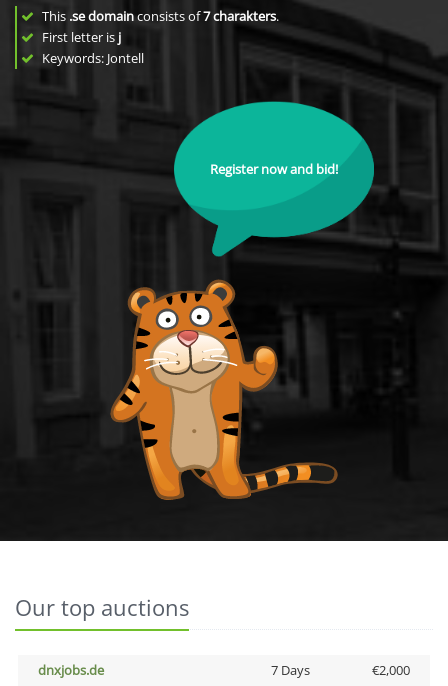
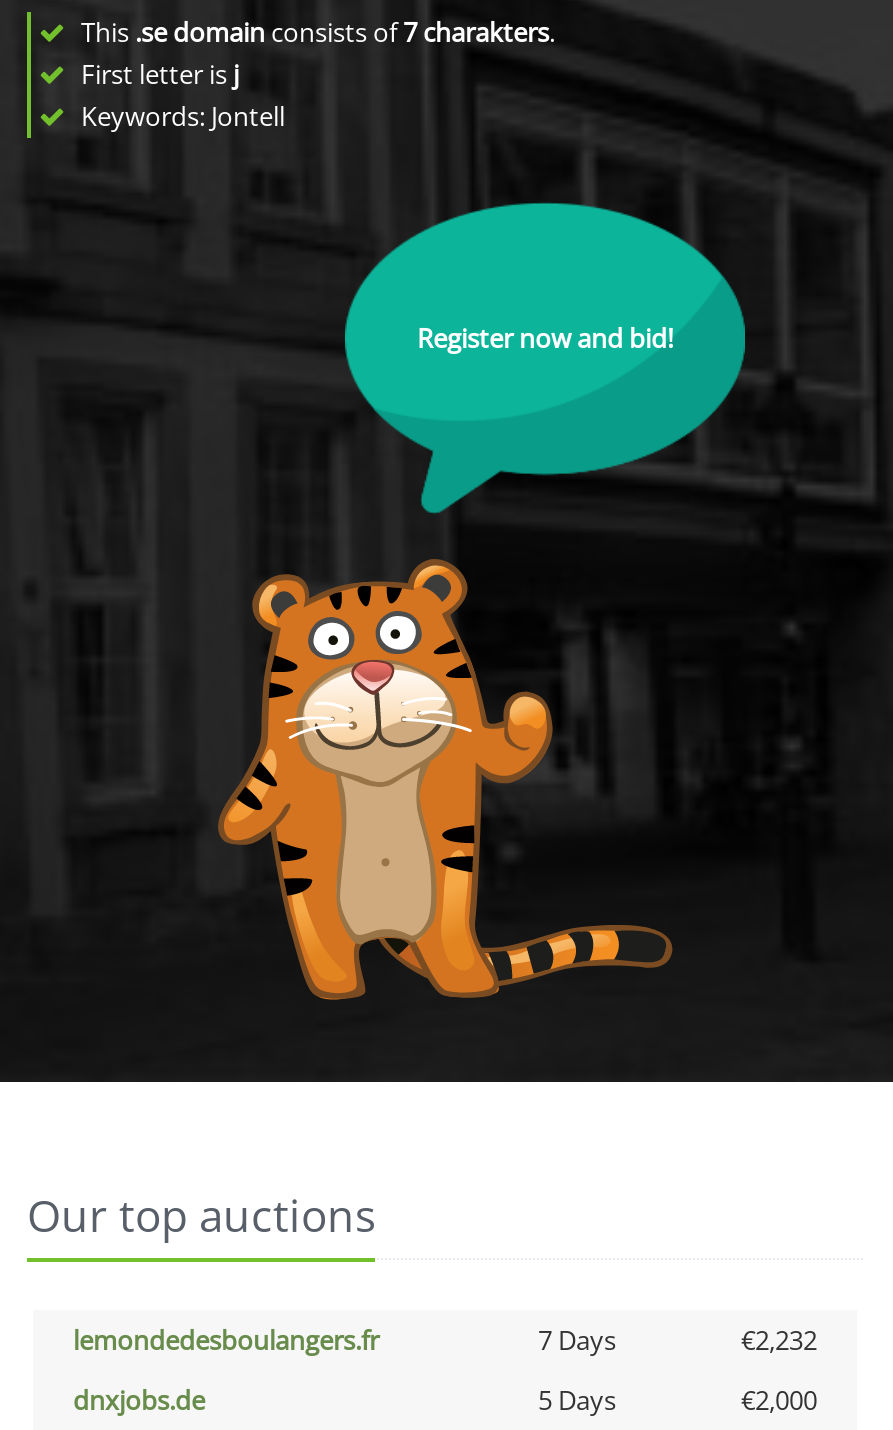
+ lemondedesboulangers.fr
+ 7 Days
+ €2,232

- 7 Days
+ 5 Days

+++

→ **WORK TO COMPLETE**: When you copy the lines above, drop the pictures and keep everything else exact.

→ **TASK ANSWER**:
+ lemondedesboulangers.fr
+ 7 Days
+ €2,232

- 7 Days
+ 5 Days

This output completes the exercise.